- **Description of the task**
Every record that follows needs to be written out again, exactly.

- **Stored data entries**

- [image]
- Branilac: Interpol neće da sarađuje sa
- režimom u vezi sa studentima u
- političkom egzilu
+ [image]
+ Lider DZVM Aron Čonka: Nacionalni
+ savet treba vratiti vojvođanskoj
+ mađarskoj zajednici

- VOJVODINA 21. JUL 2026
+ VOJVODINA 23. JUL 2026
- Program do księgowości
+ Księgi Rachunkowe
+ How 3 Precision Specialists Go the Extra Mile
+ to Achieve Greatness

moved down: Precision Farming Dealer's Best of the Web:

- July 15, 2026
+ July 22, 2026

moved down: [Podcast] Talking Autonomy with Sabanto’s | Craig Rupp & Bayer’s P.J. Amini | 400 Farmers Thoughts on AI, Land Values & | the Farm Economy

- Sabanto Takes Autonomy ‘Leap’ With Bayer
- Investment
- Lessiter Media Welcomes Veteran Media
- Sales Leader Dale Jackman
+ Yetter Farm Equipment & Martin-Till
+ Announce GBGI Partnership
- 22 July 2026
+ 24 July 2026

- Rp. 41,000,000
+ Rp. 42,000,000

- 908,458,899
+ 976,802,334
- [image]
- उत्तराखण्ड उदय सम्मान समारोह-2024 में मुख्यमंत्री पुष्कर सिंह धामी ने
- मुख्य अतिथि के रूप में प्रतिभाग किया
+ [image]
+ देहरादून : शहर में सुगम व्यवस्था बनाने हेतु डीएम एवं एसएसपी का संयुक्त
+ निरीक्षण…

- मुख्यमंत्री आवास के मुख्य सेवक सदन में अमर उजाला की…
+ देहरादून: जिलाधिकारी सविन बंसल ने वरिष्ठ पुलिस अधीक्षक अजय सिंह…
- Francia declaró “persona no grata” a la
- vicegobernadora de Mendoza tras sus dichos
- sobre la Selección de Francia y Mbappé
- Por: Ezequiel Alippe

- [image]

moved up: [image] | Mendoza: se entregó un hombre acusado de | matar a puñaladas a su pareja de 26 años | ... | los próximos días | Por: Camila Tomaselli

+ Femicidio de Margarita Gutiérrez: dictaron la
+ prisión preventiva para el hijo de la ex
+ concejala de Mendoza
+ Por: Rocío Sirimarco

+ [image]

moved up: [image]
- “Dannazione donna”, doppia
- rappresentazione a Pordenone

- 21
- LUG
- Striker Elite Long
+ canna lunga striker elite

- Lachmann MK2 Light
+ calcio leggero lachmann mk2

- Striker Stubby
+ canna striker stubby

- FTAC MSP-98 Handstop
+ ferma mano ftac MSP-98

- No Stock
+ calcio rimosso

- **Answer**
- [image]
- Branilac: Interpol neće da sarađuje sa
- režimom u vezi sa studentima u
- političkom egzilu
+ [image]
+ Lider DZVM Aron Čonka: Nacionalni
+ savet treba vratiti vojvođanskoj
+ mađarskoj zajednici

- VOJVODINA 21. JUL 2026
+ VOJVODINA 23. JUL 2026
- Program do księgowości
+ Księgi Rachunkowe
+ How 3 Precision Specialists Go the Extra Mile
+ to Achieve Greatness

moved down: Precision Farming Dealer's Best of the Web:

- July 15, 2026
+ July 22, 2026

moved down: [Podcast] Talking Autonomy with Sabanto’s | Craig Rupp & Bayer’s P.J. Amini | 400 Farmers Thoughts on AI, Land Values & | the Farm Economy

- Sabanto Takes Autonomy ‘Leap’ With Bayer
- Investment
- Lessiter Media Welcomes Veteran Media
- Sales Leader Dale Jackman
+ Yetter Farm Equipment & Martin-Till
+ Announce GBGI Partnership
- 22 July 2026
+ 24 July 2026

- Rp. 41,000,000
+ Rp. 42,000,000

- 908,458,899
+ 976,802,334
- [image]
- उत्तराखण्ड उदय सम्मान समारोह-2024 में मुख्यमंत्री पुष्कर सिंह धामी ने
- मुख्य अतिथि के रूप में प्रतिभाग किया
+ [image]
+ देहरादून : शहर में सुगम व्यवस्था बनाने हेतु डीएम एवं एसएसपी का संयुक्त
+ निरीक्षण…

- मुख्यमंत्री आवास के मुख्य सेवक सदन में अमर उजाला की…
+ देहरादून: जिलाधिकारी सविन बंसल ने वरिष्ठ पुलिस अधीक्षक अजय सिंह…
- Francia declaró “persona no grata” a la
- vicegobernadora de Mendoza tras sus dichos
- sobre la Selección de Francia y Mbappé
- Por: Ezequiel Alippe

- [image]

moved up: [image] | Mendoza: se entregó un hombre acusado de | matar a puñaladas a su pareja de 26 años | ... | los próximos días | Por: Camila Tomaselli

+ Femicidio de Margarita Gutiérrez: dictaron la
+ prisión preventiva para el hijo de la ex
+ concejala de Mendoza
+ Por: Rocío Sirimarco

+ [image]

moved up: [image]
- “Dannazione donna”, doppia
- rappresentazione a Pordenone

- 21
- LUG
- Striker Elite Long
+ canna lunga striker elite

- Lachmann MK2 Light
+ calcio leggero lachmann mk2

- Striker Stubby
+ canna striker stubby

- FTAC MSP-98 Handstop
+ ferma mano ftac MSP-98

- No Stock
+ calcio rimosso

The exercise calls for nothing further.